E poi c’è da fare le fette. Dobbiamo riuscire a capire come è fatto un oggetto tridimensionale guardandone varie sezioni. Per ricostruire tridimensionalmente un oggetto dobbiamo fare più fette e ricombinare le immagini delle varie fette, fare fette secondo vari piani e cercare di ricostruire la struttura tridimensionale. (IMMAGINE) Questo è un preparato che è stato colorato con un marcante di un certo compartimento del citoplasma è stato guardato con un particolare tipo di microscopio che sfrutta una sorgente di illuminazione a raggio laser e una tecnologia sofisticata computerizzata di analisi del segnale che viene dal preparato, permette di avere una raffigurazione sul computer di un singolo piano focale di uno spessore veramente piccolo. Questa è una fetta di 4 micron di spessore che è stata tagliata in quelle che si chiamano sezioni ottiche con questo microscopio. Questo stesso effetto lo avete se voi con il microscopio sfochettando vedete i vari piani focali.

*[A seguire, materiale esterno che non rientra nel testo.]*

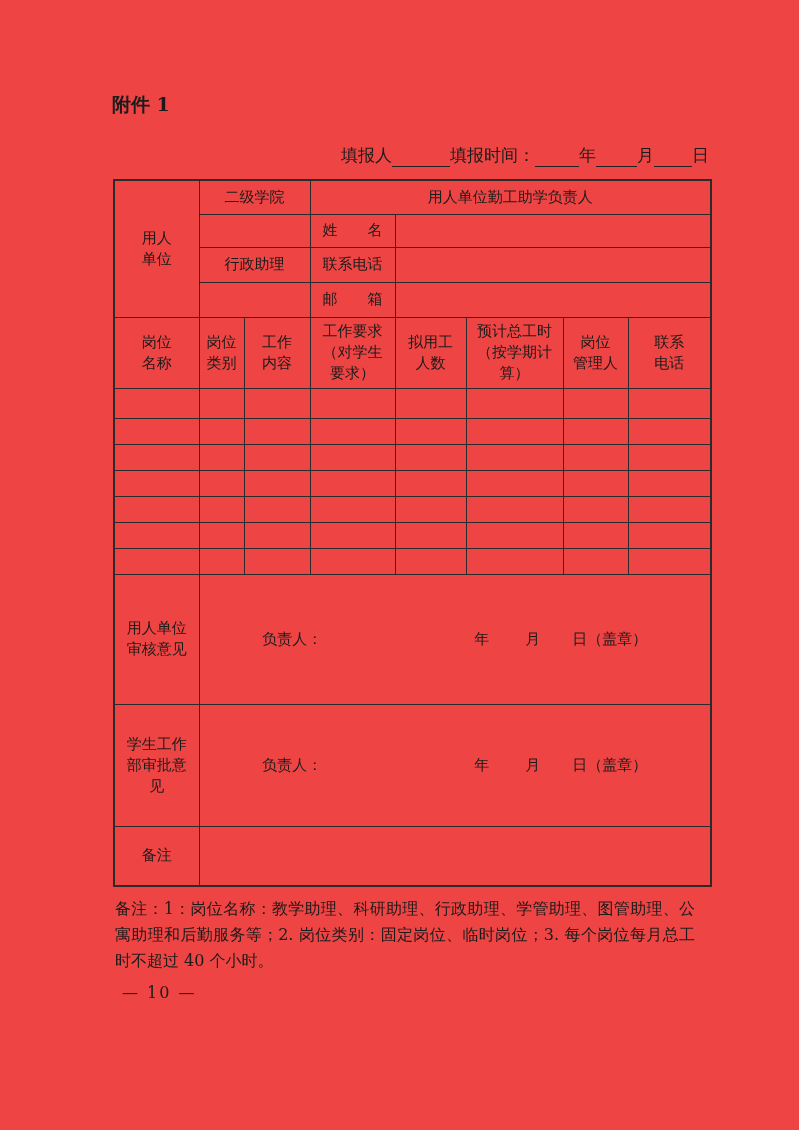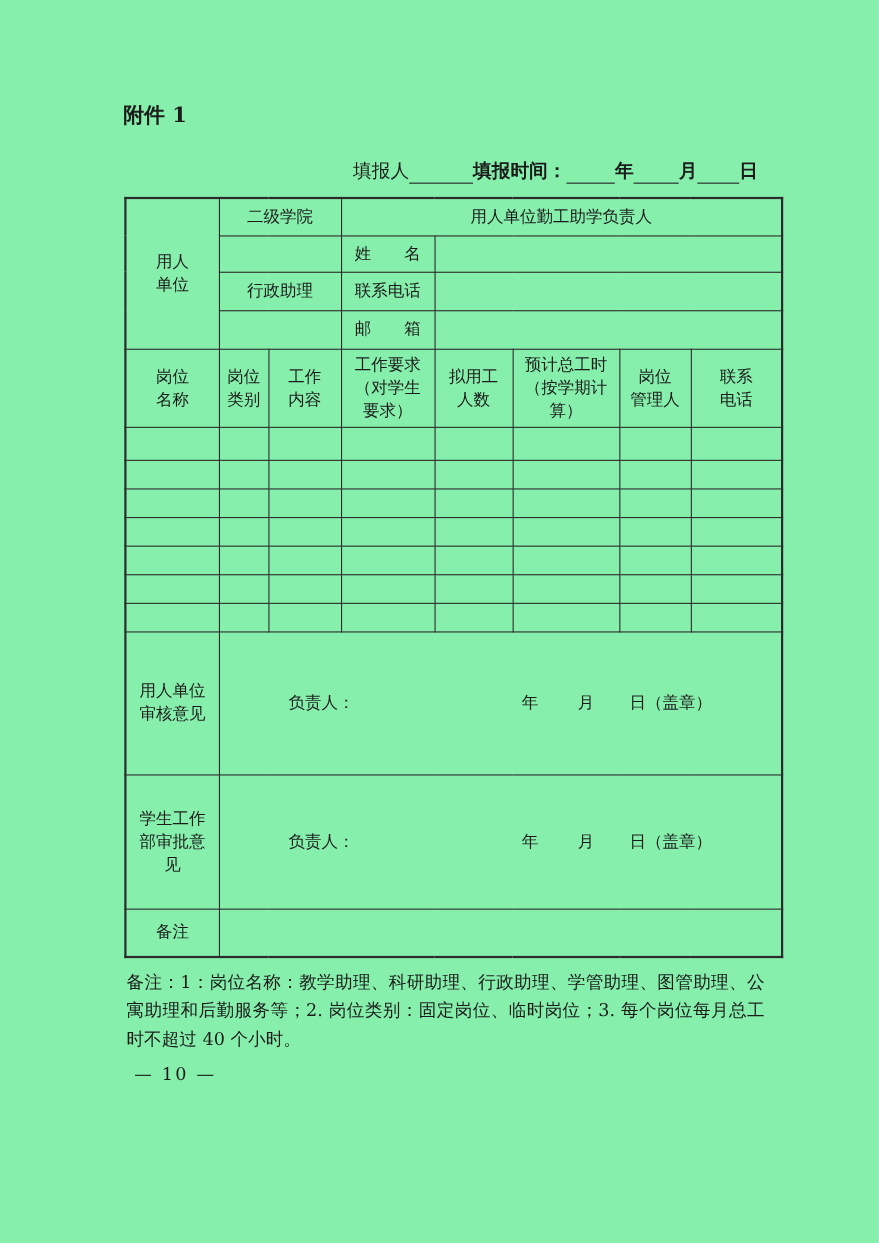"附件 1" .page { background: #86efac -> #ef4444 }
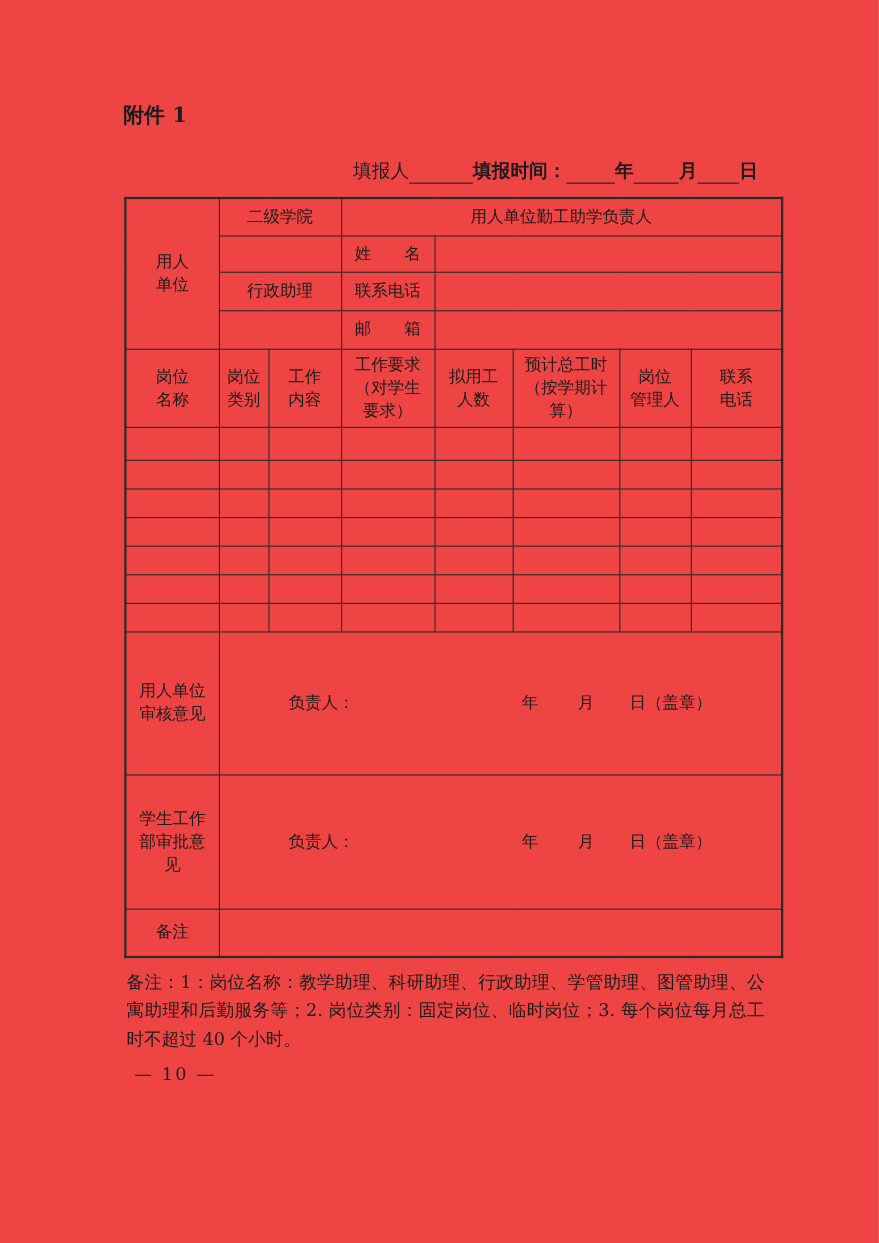"填报时间： 年 月 日" .meta-right { font-weight: bold -> none; margin-right: 21px -> 1px }
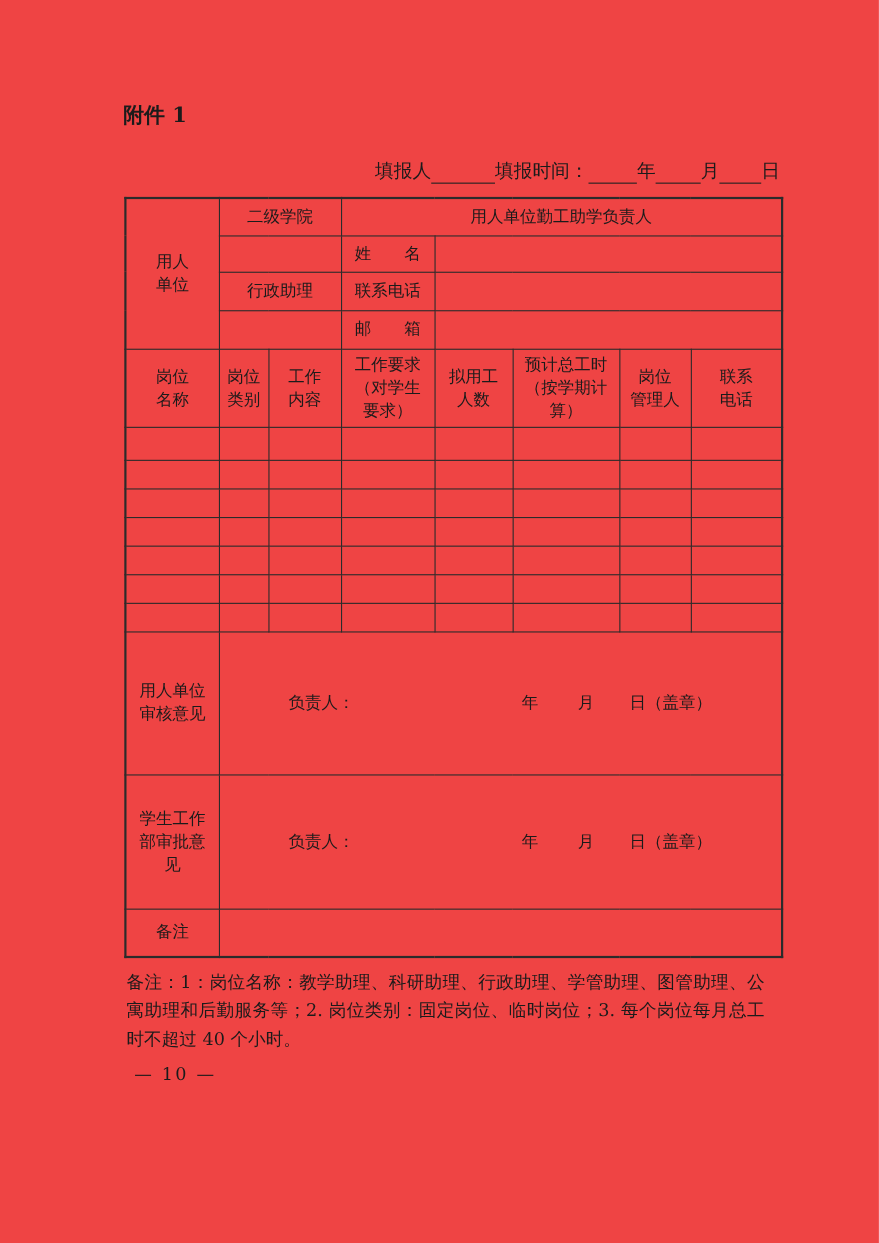"备注" tr { height: 44px -> 60px }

Allestimento di preparati per la microscopia ottica

La fissazione è la prima cosa da fare. Per indurire il tessuto lo infiltriamo di paraffina, che ha la consistenza giusta, si scioglie a caldo, si infiltra nel tessuto, si fa raffreddare e viene fuori un cubetto di cera, di paraffina, con dentro il tessuto, si parla di inclusione perché il tessuto viene anche avvolto dalla paraffina, ma è anche infiltrato, dove in partenza c’era acqua, il 70 - 85% della cellula, ci mettiamo la paraffina. Il tessuto ne prende quindi la consistenza e si lascia sezionare. Ma la paraffina non si mescola con l’acqua, quindi viene rimossa con metodi chimici. La maggior parte dei fissativi sono agenti chimici, formalina, alcol, il più usato è l’aldeide formica che si trova in commercio, essendo un gas, sotto forma di soluzione acquosa di formaldeide, chiamata formalina. La formalina è una soluzione circa al 40% di aldeide in acqua, a sua volta va diluita al 10%, il risultato finale è una soluzione di aldeide circa al 4%, che è un ottimo fissativo, si presta a un sacco di reazioni, ci si può lasciare il tessuto anche per giorni, non cambia troppo.

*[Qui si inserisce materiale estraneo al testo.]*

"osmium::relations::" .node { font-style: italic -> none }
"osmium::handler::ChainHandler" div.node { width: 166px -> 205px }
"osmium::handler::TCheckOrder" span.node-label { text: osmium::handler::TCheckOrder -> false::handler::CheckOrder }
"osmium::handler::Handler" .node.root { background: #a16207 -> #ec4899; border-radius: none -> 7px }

I fissativi non si sciolgono nell’acqua(?), bisogna togliere l’acqua con alcol o acetone, ma l’alcol e l’acetone non si mescolano con la paraffina, sono ancora troppo idrofile, si deve passare in un intermediario, di solito di usano derivati del benzolo come lo xilolo che rendono il tessuto trasparente, come l’alabastro, ecco perché questa tappa di passaggio dall’intermediario è detta diafanizzazione. È detta così anche quando si usano intermediari diversi che non lo rendono trasparente. Poi abbiamo l’inclusione, la sezione, poi dovremo colorarla, ma i coloranti di solito sono sciolti in acqua, e allora dovremo togliere la paraffina con lo xilolo, lo xilolo con l’alcol, poi cambiare l’alcol con l’acqua. Esistono apparecchi automatici per farlo in serie. Dopo colorato, il tessuto va montato, va messo fra due vetrini, uno più spesso, porta oggetto, e uno più sottile, copri oggetto, viene fuori una specie di sandwich con dentro un sistema di montaggio, una specie di collante che non solo tiene incollati i vetrini ma garantisce che l’indice di rifrazione sia omogeneo, quindi un sistema di montaggio con lo stesso indice di rifrazione del vetro (sennò vengono aloni).

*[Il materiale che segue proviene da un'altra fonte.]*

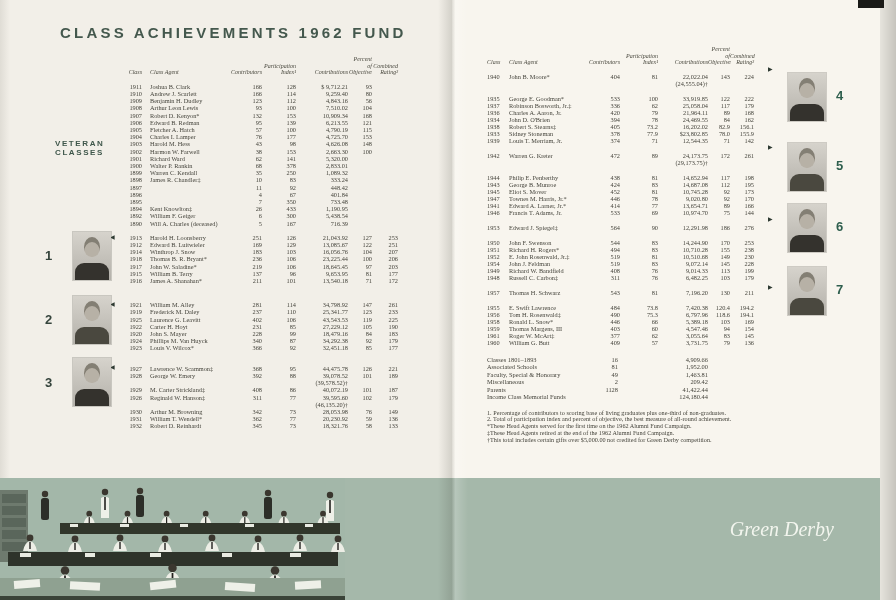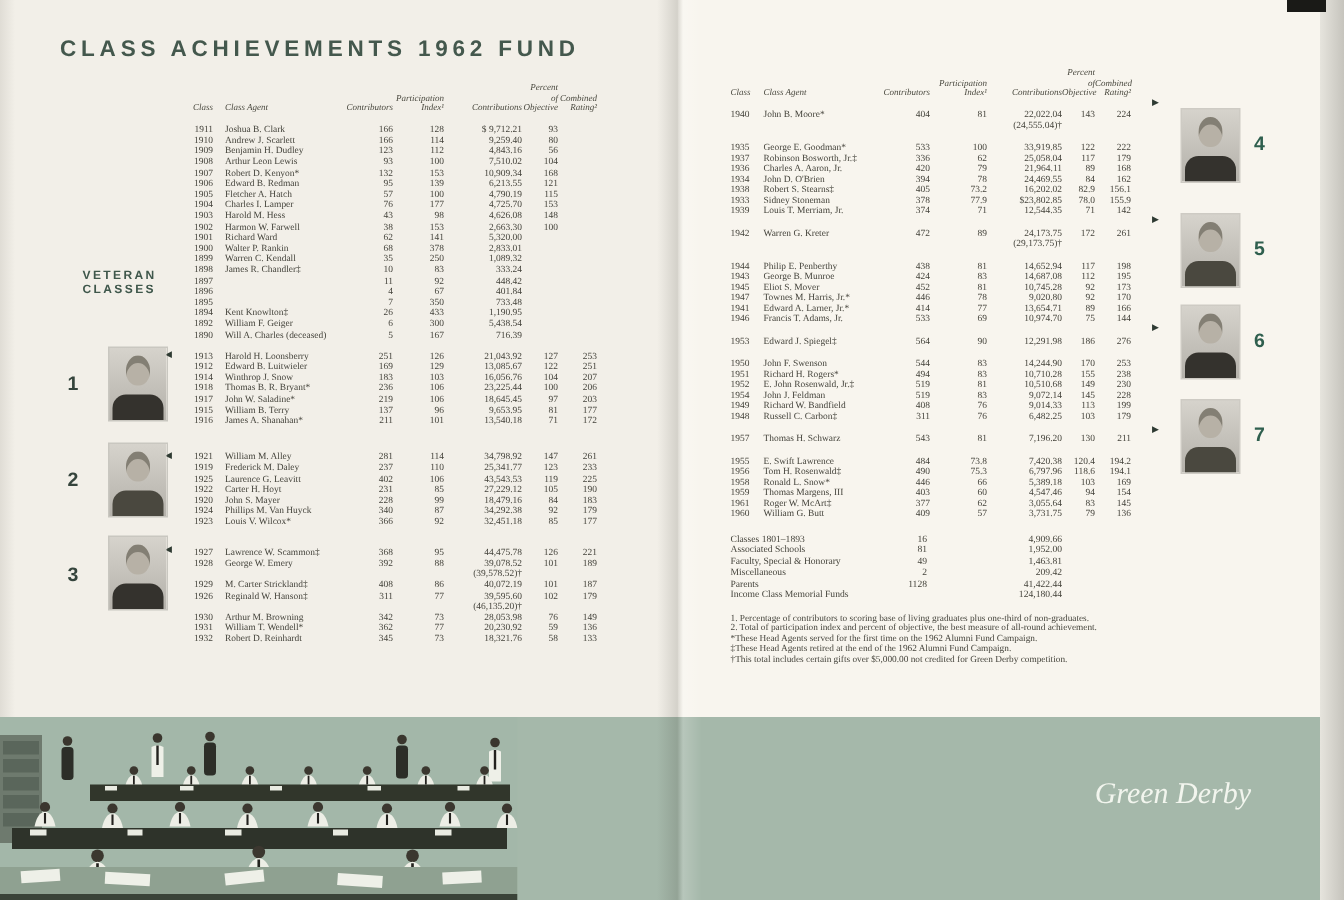"CLASS ACHIEVEMENTS 1962 FUND" #page-title { left: 40px -> 60px }
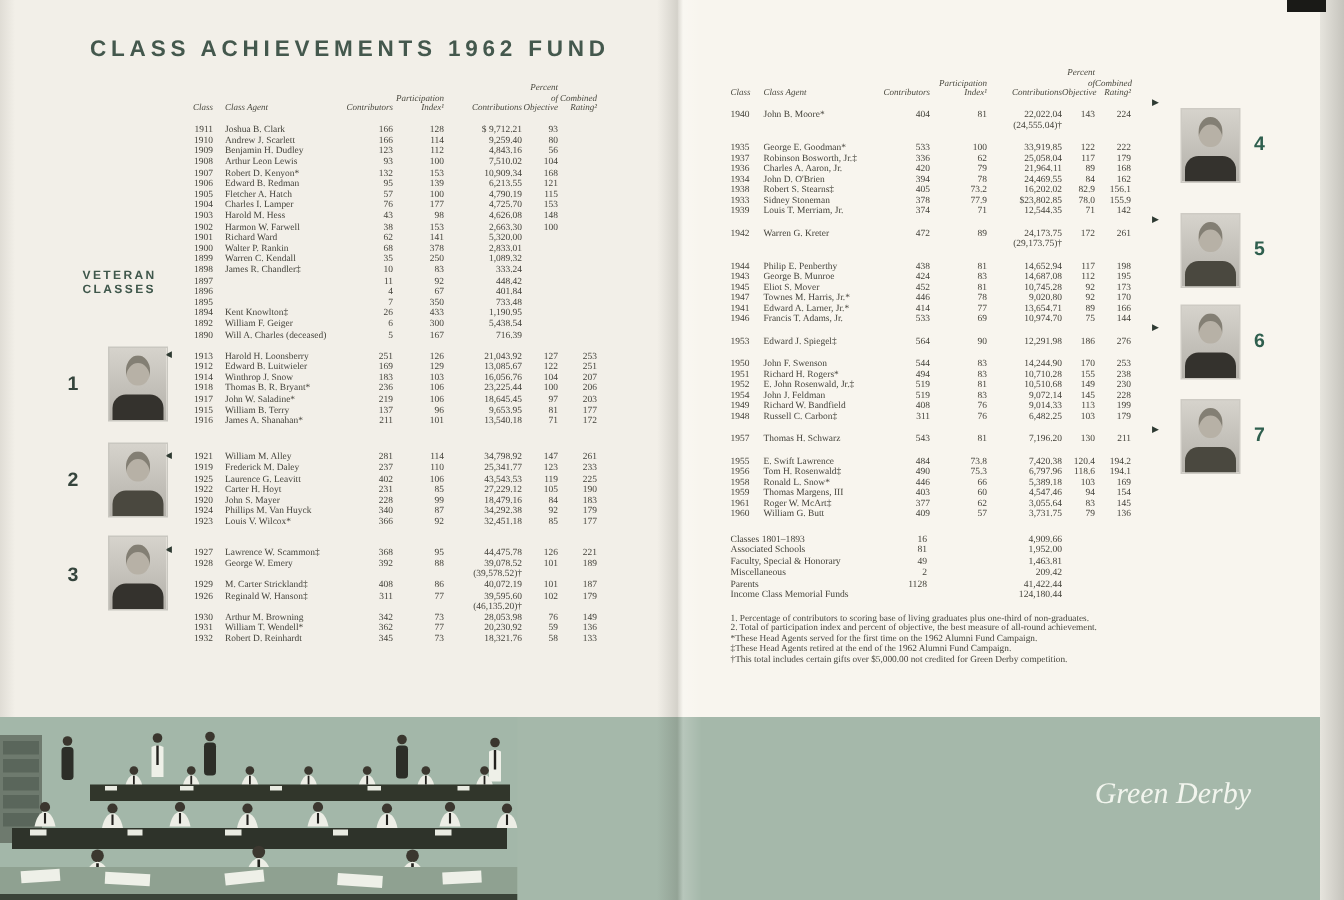"VETERAN" #veteran-label { margin-top: 40px -> none }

Ma di solito queste resine che si usano per montare non sono solubili in acqua, quindi dopo la colorazione, bisogna disidratare di nuovo. Alla fine questi preparati durano decine di anni. In caso in cui non si possano fare tutte queste tappe per il rischio di portar via qualcosa, grassi per esempio, che si sciolgono nell’alcol e nello xilolo, allora per indurire il tessuto si congela e così assume la consistenza adatta per poterlo poi tagliare e colorare. Ci sono casi in cui il tessuto deve essere sottoposto a delle tecniche per cui non si può fare la fissazione subito perché si sciuperebbero le sostanze che si vogliono colorare e osservare, bisogna congelare subito il tessuto.